#### Information given:
▼

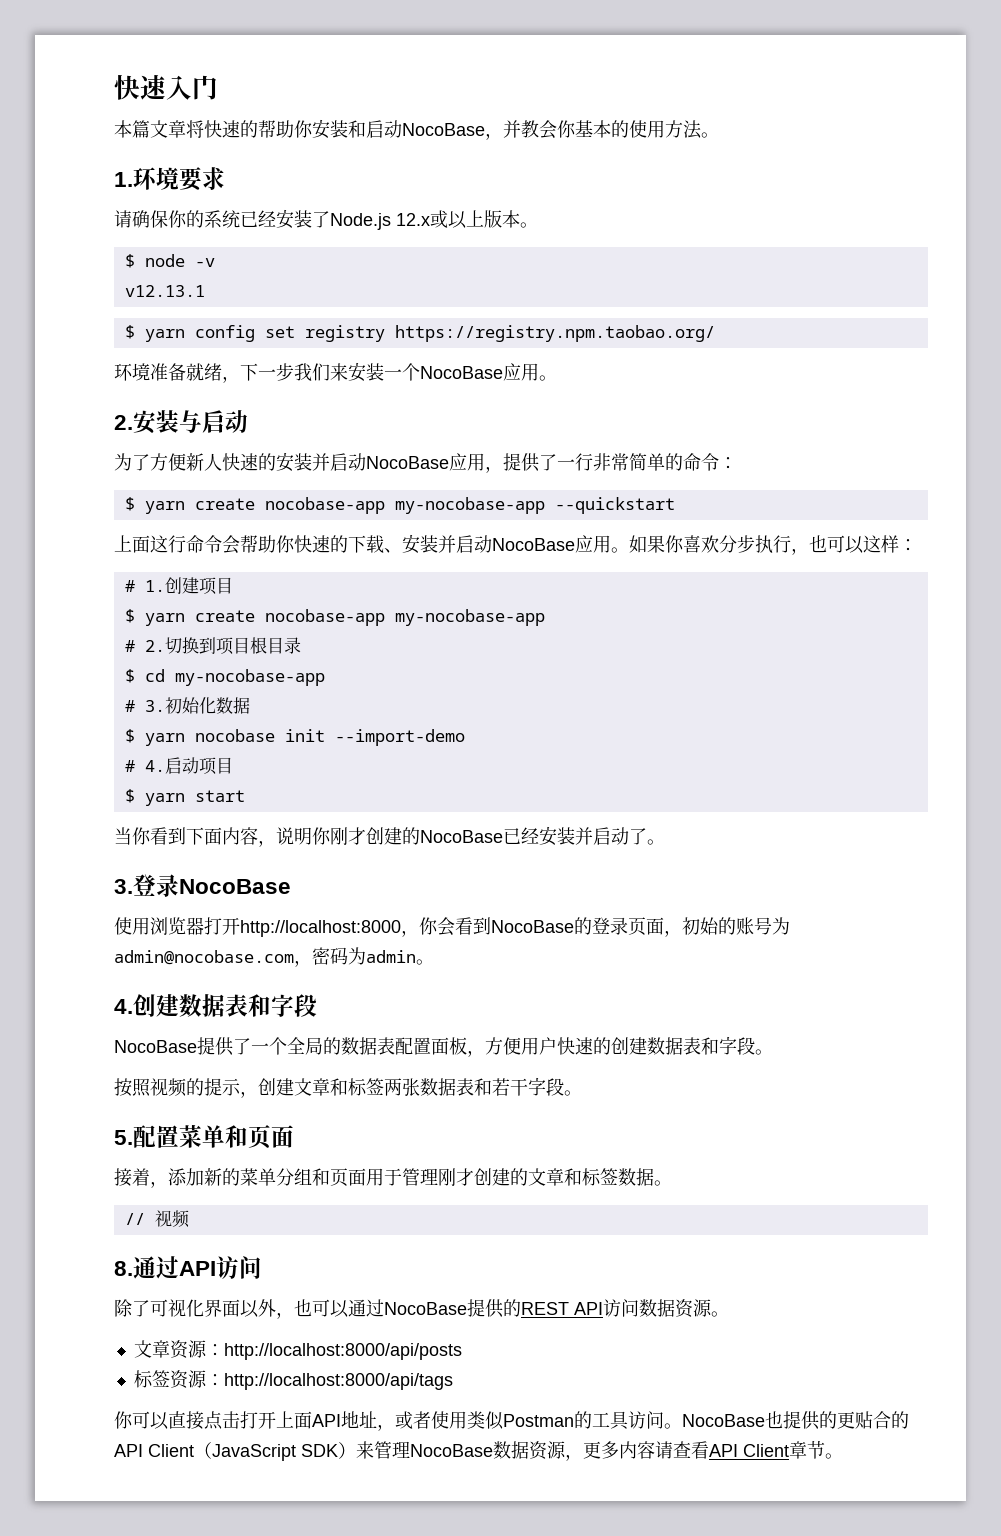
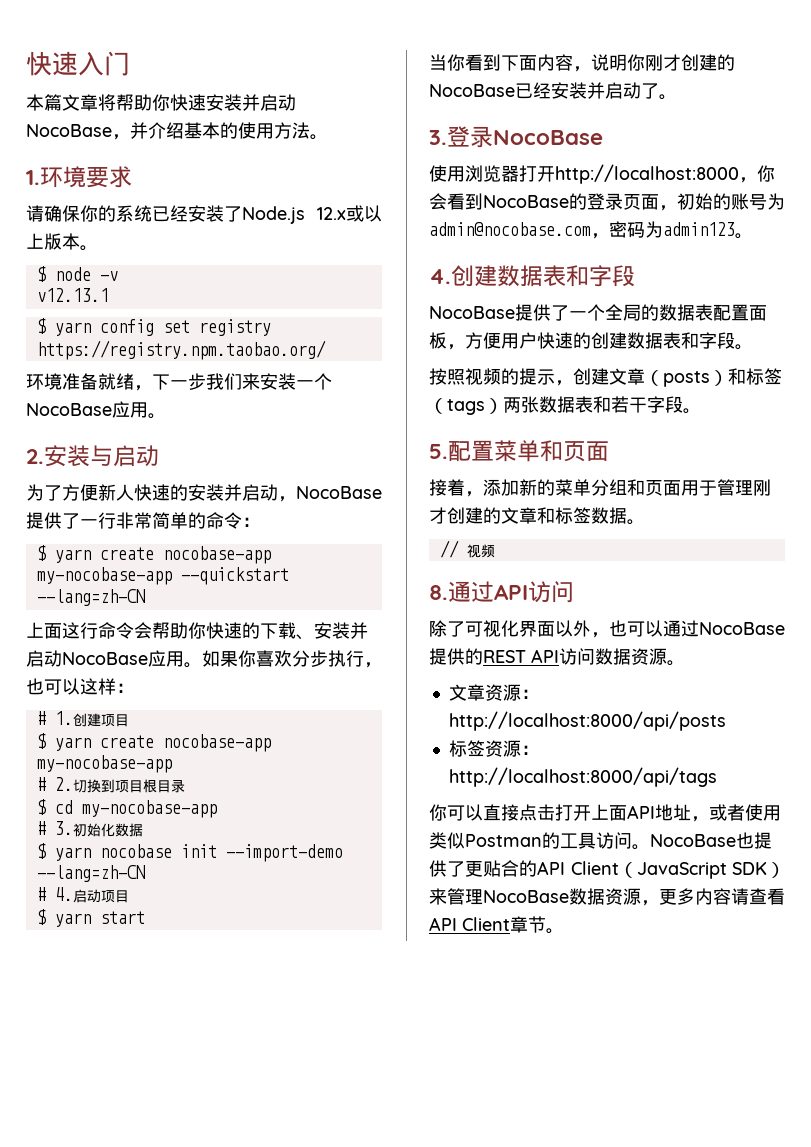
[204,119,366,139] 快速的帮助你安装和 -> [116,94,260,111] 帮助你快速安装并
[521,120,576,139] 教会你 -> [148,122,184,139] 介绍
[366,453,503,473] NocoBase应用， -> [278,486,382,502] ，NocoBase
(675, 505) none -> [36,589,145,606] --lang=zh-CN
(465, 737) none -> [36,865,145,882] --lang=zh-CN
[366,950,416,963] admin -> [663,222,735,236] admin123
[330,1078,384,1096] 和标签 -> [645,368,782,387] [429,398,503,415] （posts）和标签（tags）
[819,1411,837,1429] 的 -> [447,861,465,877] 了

▲
▼

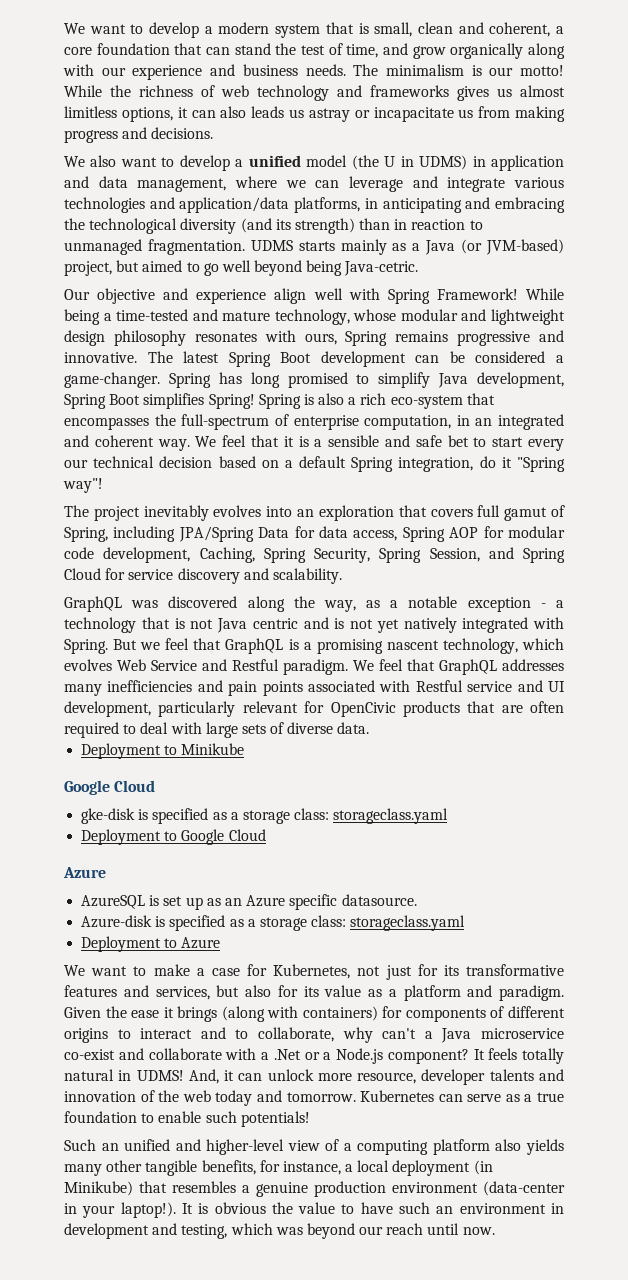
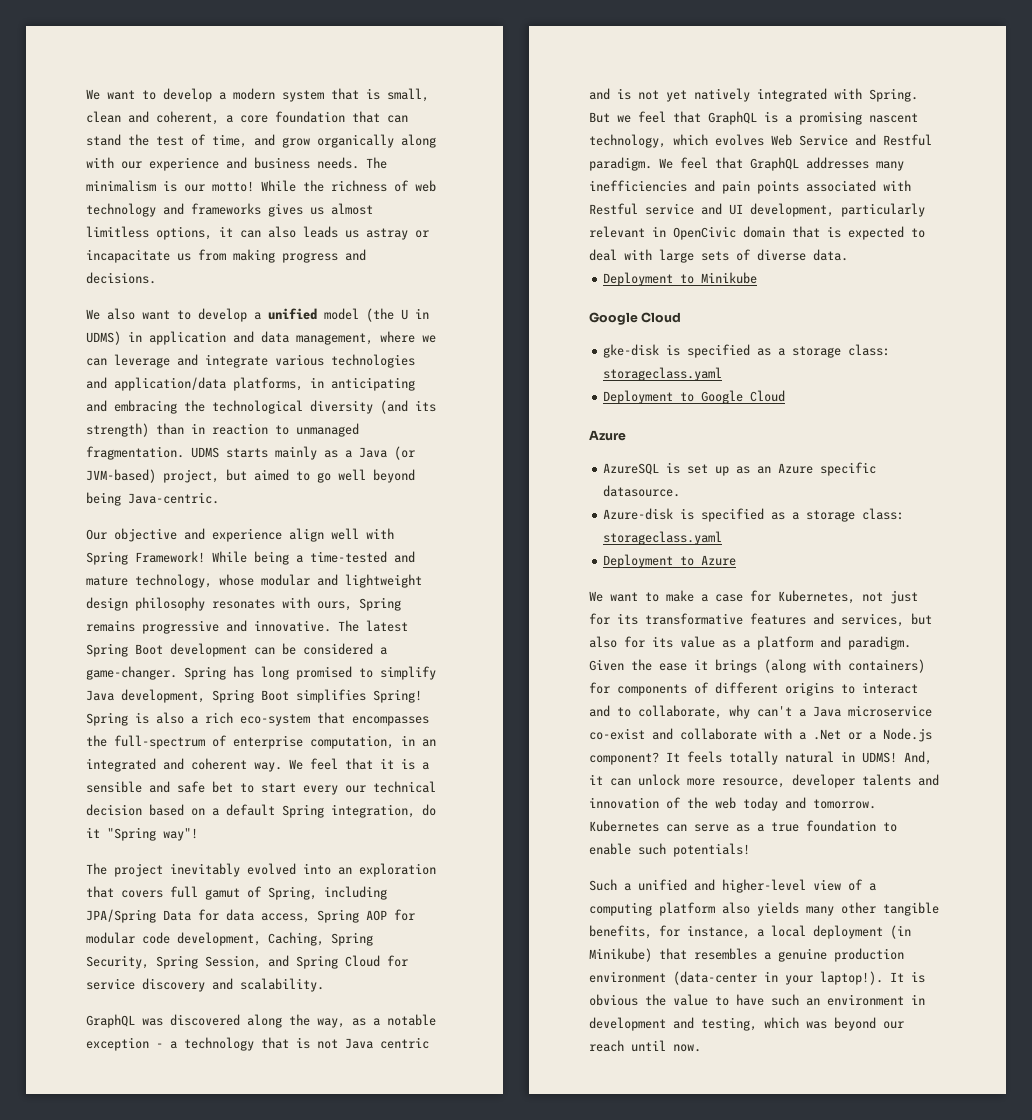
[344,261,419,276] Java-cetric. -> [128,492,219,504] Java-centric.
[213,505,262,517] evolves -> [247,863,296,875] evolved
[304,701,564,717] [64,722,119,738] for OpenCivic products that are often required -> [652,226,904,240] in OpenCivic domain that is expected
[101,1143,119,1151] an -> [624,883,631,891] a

▲

#### Task details:
Of the lines above, output exactly those from the line bearing "[366,453,503,473] NocoBase应用， ->" through the line bearing "[819,1411,837,1429] 的 -> [447,861,465,877] 了", inclusive.

#### Answer:
[366,453,503,473] NocoBase应用， -> [278,486,382,502] ，NocoBase
(675, 505) none -> [36,589,145,606] --lang=zh-CN
(465, 737) none -> [36,865,145,882] --lang=zh-CN
[366,950,416,963] admin -> [663,222,735,236] admin123
[330,1078,384,1096] 和标签 -> [645,368,782,387] [429,398,503,415] （posts）和标签（tags）
[819,1411,837,1429] 的 -> [447,861,465,877] 了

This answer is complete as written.